- [Task prompt] Given the listing below, write out exactly the lines starting with the line that has "border:3px solid var(--hl,#b2151b);" and going on through the line that has "font-size:12.5px; color:#4c4c4c; margin-top:9px;", both kept.

- [Records to process]

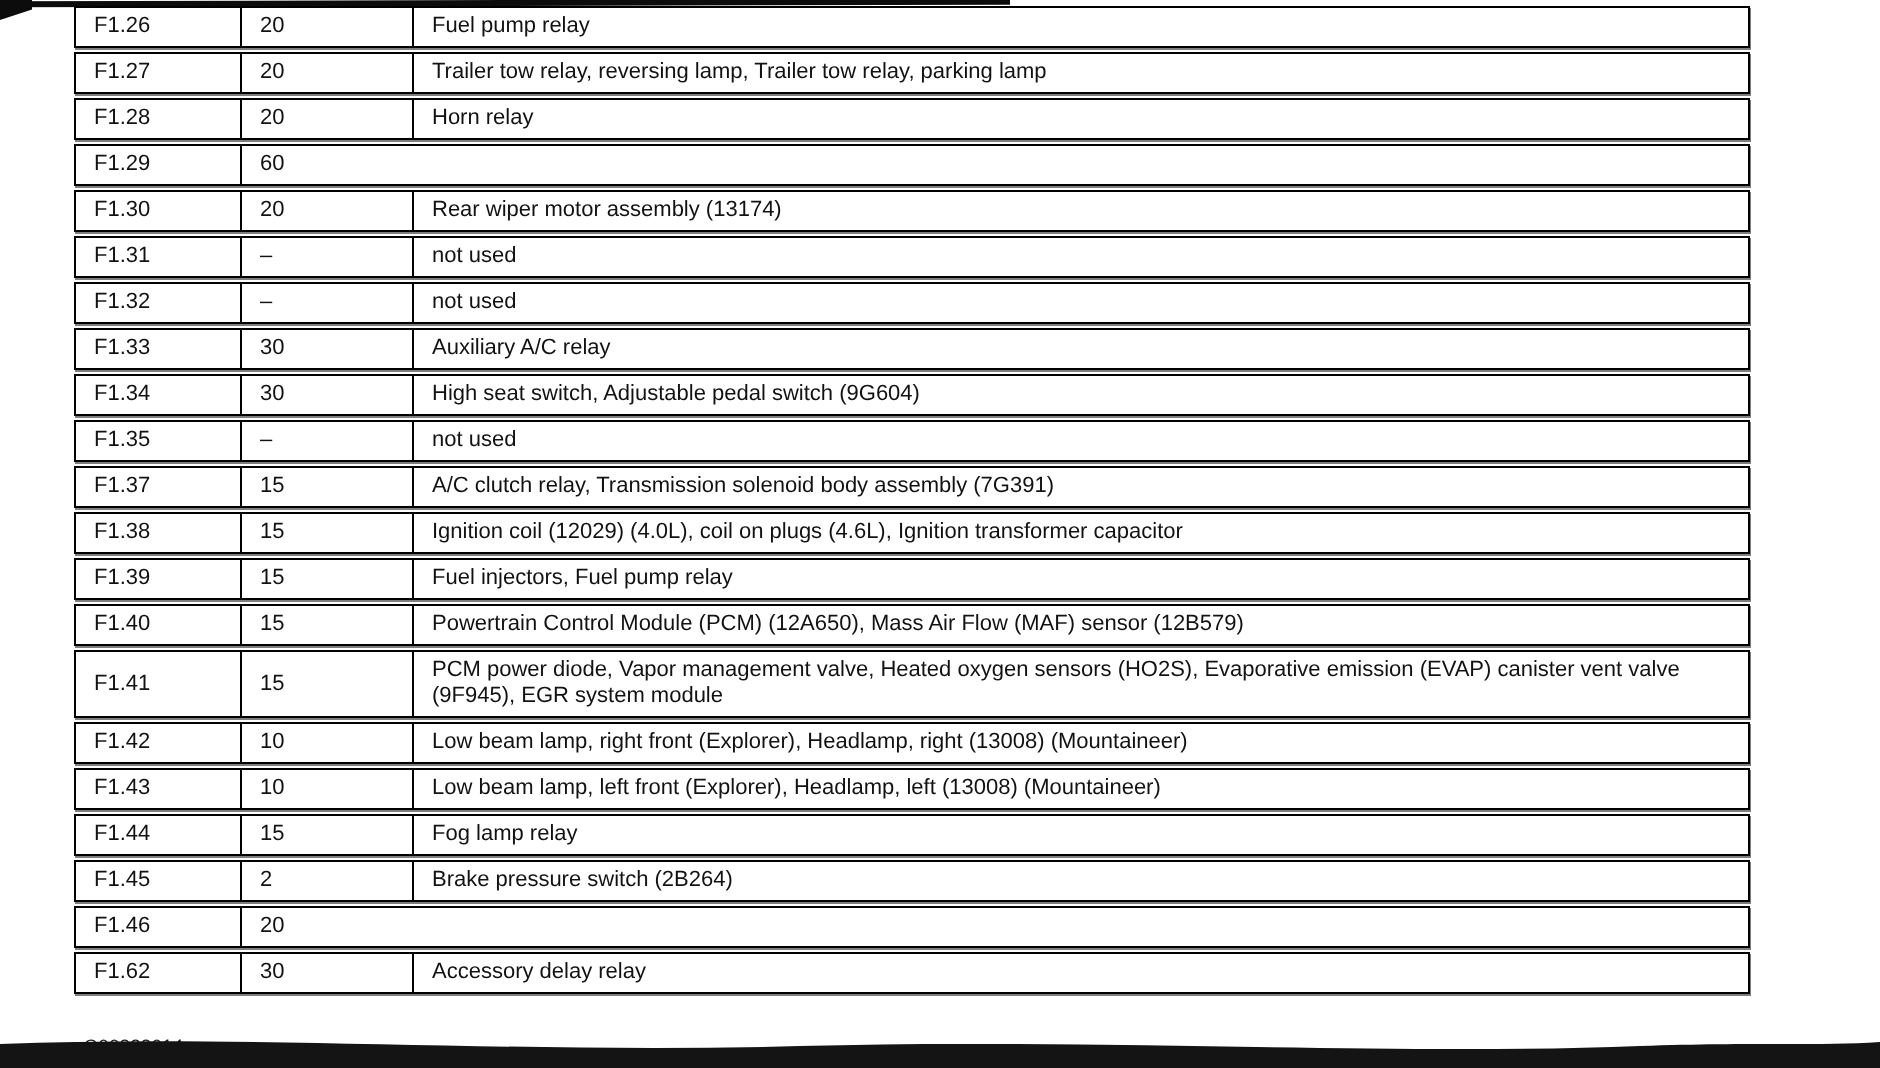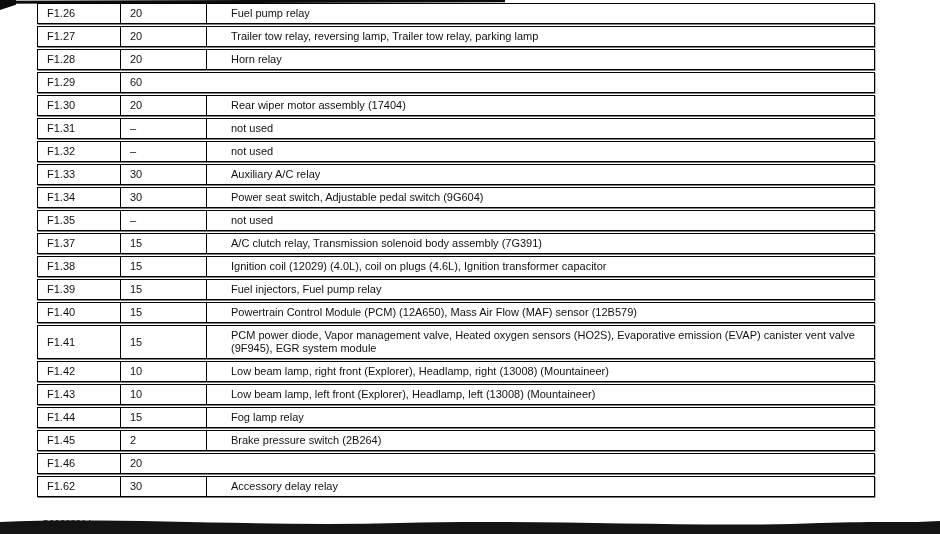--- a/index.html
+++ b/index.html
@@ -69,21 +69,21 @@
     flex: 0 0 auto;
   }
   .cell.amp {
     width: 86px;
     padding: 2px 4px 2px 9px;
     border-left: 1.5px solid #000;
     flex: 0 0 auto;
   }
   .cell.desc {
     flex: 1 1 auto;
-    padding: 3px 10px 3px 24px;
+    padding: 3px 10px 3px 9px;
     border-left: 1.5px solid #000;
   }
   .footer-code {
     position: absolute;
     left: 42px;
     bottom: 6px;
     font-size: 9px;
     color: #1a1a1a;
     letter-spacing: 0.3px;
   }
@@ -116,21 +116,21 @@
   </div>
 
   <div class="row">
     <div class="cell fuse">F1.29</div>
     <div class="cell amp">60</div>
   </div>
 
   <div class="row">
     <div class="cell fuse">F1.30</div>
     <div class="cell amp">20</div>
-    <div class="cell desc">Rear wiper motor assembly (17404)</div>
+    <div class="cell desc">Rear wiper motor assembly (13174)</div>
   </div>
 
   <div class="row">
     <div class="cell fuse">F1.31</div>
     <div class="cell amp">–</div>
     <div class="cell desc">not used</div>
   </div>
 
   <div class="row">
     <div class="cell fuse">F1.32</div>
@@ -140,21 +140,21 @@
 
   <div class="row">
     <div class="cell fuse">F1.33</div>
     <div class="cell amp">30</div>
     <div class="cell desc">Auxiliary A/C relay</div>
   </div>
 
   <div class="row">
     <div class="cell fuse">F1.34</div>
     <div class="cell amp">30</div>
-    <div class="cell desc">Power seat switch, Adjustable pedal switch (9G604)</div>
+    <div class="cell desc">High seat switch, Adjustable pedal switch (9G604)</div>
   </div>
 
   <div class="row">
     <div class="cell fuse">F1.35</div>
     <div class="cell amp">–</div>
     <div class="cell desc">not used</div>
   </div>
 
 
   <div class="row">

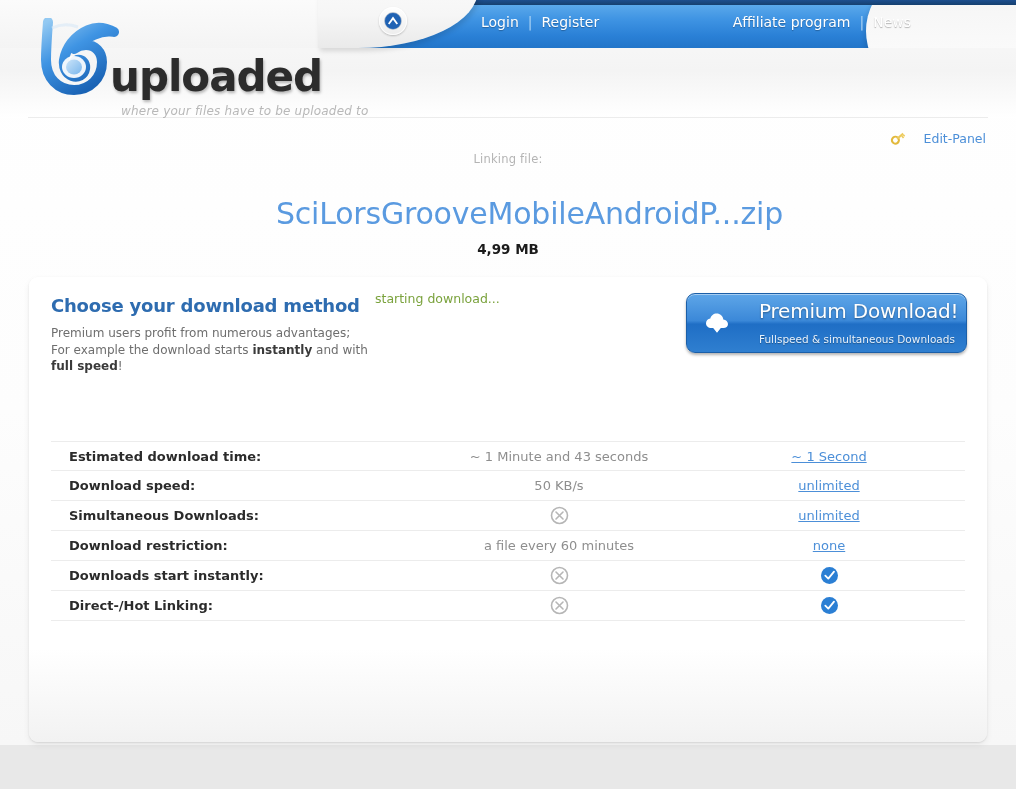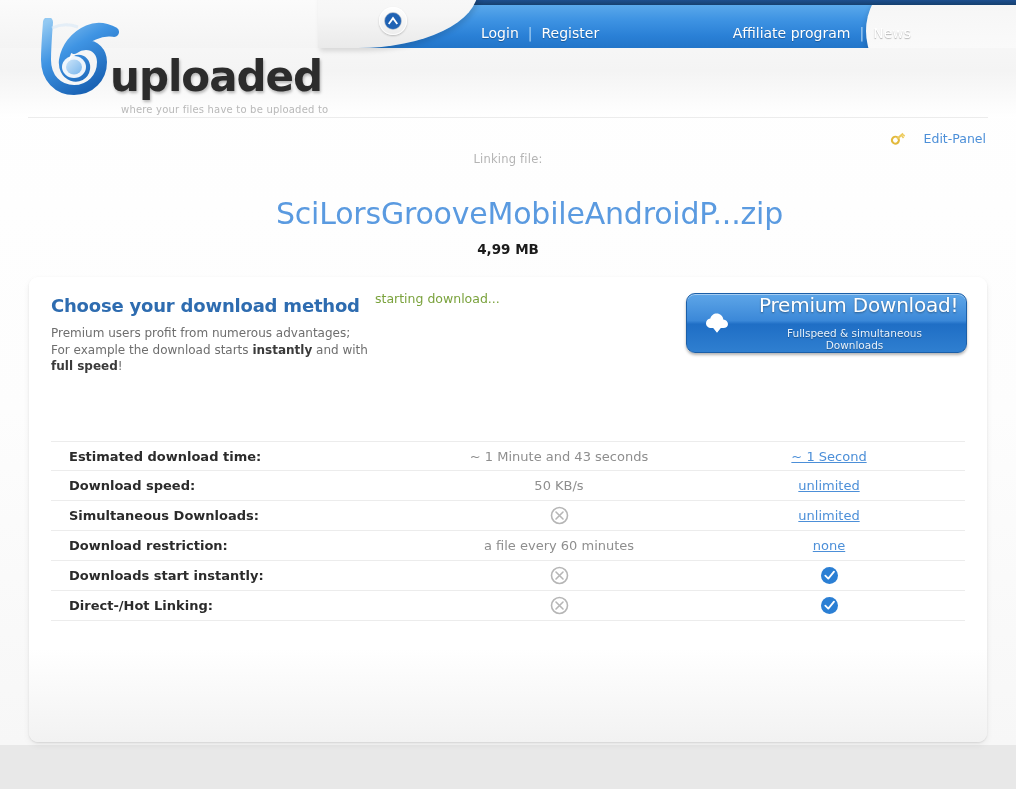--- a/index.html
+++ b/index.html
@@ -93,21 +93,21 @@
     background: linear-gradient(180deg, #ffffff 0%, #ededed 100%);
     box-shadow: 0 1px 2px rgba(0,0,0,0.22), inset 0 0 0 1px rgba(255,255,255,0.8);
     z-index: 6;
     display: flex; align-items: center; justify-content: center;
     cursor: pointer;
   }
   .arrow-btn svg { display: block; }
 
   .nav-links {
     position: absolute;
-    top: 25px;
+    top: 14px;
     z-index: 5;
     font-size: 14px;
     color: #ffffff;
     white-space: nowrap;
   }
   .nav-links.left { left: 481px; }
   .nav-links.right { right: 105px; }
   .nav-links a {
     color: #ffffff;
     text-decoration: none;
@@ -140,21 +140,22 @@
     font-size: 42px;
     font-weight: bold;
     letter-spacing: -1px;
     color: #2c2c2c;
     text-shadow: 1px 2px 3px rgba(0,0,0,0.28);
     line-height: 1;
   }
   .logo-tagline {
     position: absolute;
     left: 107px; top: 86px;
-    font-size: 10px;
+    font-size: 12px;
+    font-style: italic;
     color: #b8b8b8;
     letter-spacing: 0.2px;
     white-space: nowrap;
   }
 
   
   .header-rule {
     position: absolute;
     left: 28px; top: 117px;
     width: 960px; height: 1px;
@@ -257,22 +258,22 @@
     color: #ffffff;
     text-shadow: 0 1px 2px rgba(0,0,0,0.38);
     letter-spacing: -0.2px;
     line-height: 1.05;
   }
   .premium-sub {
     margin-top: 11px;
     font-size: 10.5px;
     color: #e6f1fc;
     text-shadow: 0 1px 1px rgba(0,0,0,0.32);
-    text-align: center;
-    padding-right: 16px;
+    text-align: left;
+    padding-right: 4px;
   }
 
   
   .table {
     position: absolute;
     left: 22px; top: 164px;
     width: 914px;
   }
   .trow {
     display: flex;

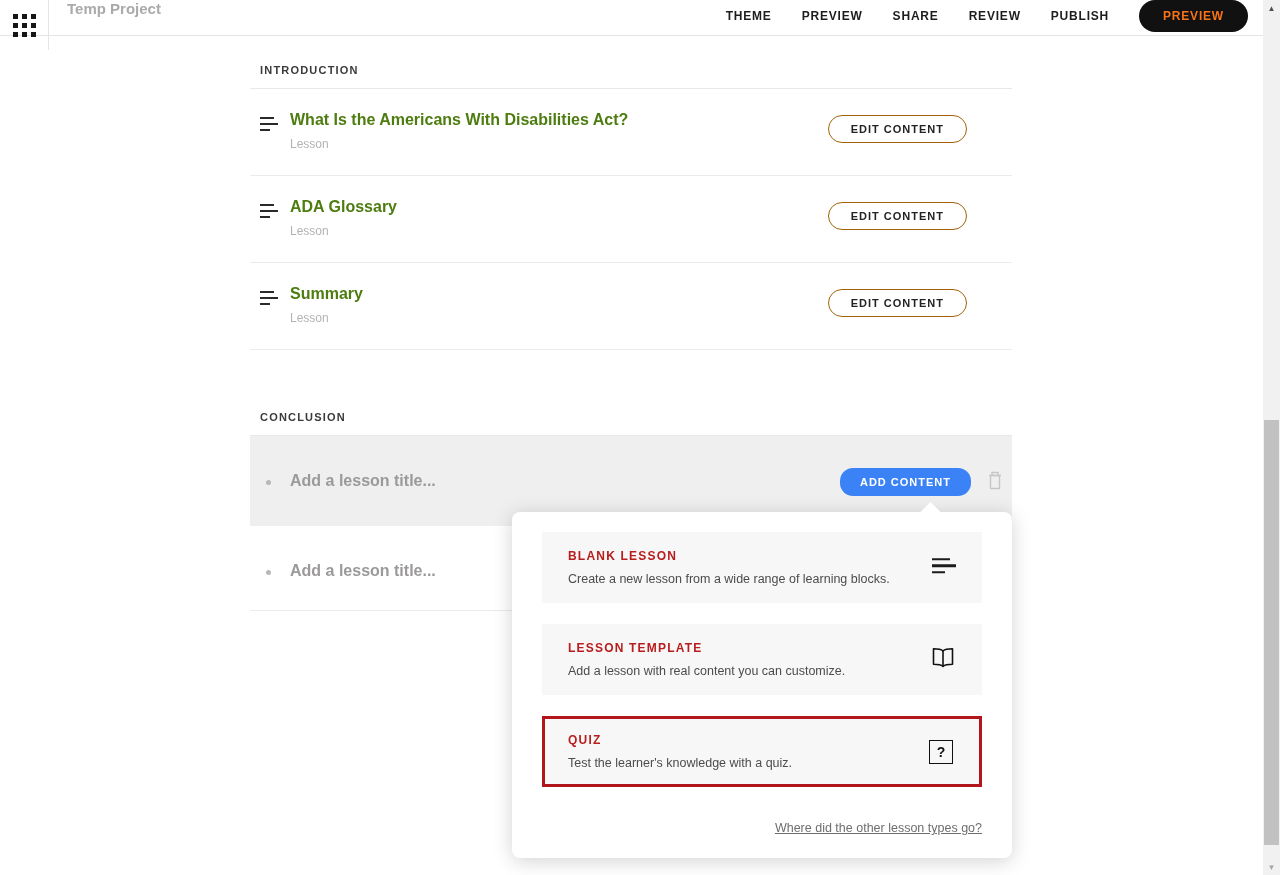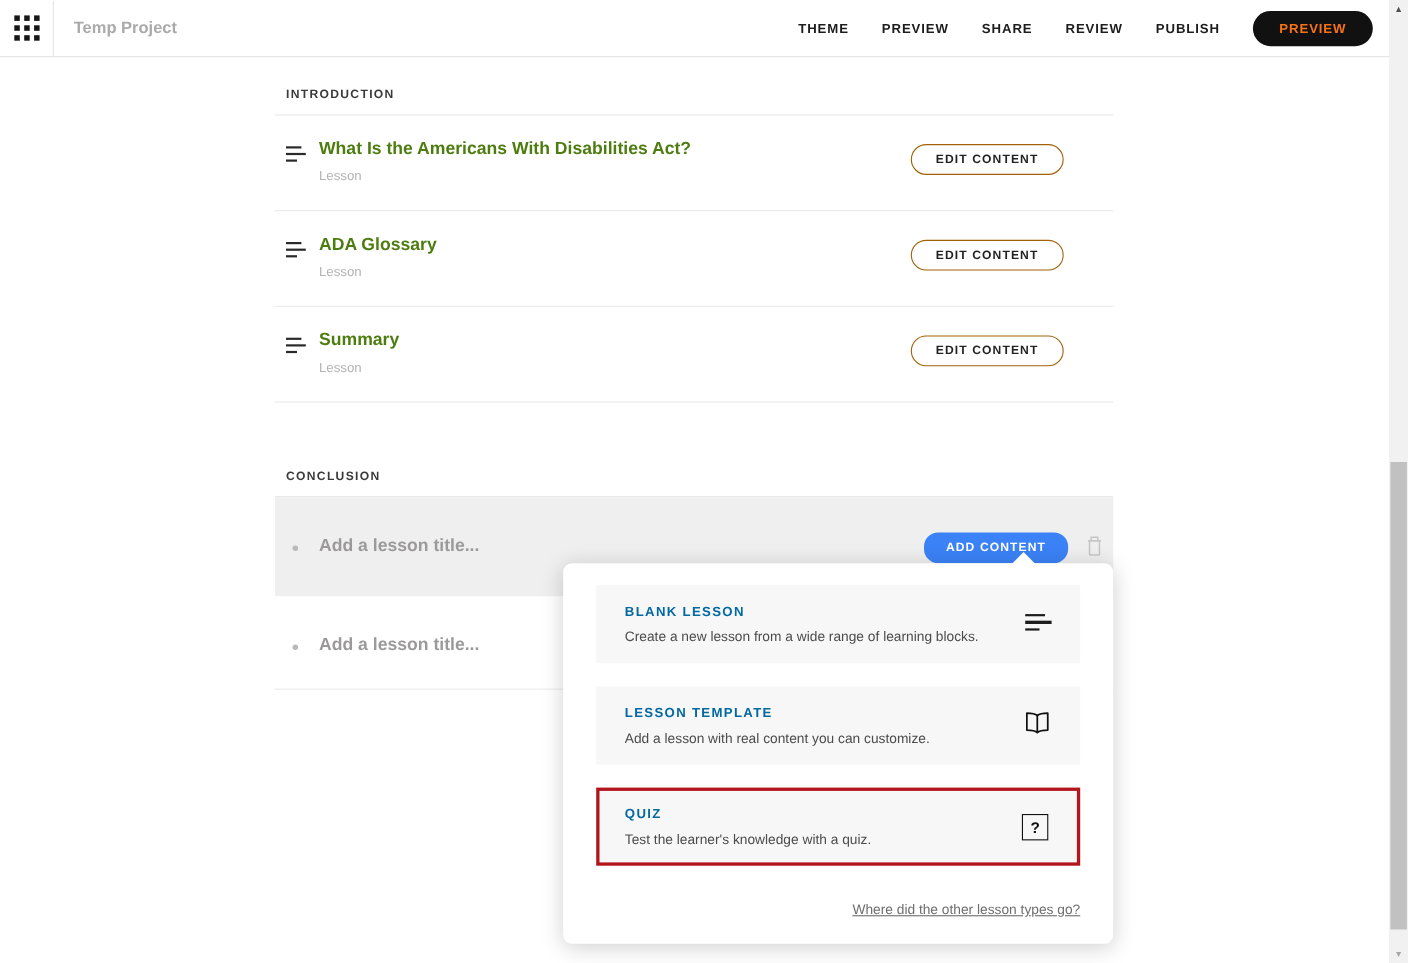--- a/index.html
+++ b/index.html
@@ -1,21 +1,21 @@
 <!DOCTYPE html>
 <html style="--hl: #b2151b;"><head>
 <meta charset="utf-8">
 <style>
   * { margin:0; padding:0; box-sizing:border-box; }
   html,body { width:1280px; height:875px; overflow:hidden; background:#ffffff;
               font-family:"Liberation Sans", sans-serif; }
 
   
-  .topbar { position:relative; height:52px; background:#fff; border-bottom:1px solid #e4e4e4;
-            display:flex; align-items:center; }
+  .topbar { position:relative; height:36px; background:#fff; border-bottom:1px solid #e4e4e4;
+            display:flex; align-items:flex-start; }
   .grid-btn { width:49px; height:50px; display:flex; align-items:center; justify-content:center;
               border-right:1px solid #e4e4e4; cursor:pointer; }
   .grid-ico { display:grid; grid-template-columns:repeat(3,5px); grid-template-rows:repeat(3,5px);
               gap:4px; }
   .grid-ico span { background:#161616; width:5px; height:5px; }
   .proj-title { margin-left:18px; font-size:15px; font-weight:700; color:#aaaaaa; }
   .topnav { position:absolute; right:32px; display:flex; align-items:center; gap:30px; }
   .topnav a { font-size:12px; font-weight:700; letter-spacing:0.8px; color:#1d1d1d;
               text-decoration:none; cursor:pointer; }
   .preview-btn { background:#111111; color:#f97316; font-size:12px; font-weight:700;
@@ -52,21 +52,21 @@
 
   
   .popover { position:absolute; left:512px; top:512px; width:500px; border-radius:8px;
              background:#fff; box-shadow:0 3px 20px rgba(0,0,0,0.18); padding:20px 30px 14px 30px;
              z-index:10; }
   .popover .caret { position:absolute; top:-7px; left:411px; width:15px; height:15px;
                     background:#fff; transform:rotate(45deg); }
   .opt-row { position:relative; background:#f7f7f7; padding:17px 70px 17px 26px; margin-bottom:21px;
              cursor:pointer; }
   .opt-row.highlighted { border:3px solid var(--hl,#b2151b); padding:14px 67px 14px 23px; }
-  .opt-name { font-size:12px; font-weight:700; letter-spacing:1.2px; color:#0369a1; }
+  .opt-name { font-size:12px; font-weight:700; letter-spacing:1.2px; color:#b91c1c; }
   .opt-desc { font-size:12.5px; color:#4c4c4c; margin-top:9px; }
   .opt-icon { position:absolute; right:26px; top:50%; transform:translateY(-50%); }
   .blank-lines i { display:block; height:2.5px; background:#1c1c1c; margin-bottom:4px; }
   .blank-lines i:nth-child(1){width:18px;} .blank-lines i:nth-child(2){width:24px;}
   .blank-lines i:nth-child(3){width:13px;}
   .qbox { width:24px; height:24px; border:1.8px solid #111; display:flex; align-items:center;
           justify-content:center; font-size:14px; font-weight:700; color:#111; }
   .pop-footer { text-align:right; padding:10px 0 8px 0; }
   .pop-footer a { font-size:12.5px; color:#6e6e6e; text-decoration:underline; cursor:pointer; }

- [Written reply]
   .opt-row.highlighted { border:3px solid var(--hl,#b2151b); padding:14px 67px 14px 23px; }
-  .opt-name { font-size:12px; font-weight:700; letter-spacing:1.2px; color:#0369a1; }
+  .opt-name { font-size:12px; font-weight:700; letter-spacing:1.2px; color:#b91c1c; }
   .opt-desc { font-size:12.5px; color:#4c4c4c; margin-top:9px; }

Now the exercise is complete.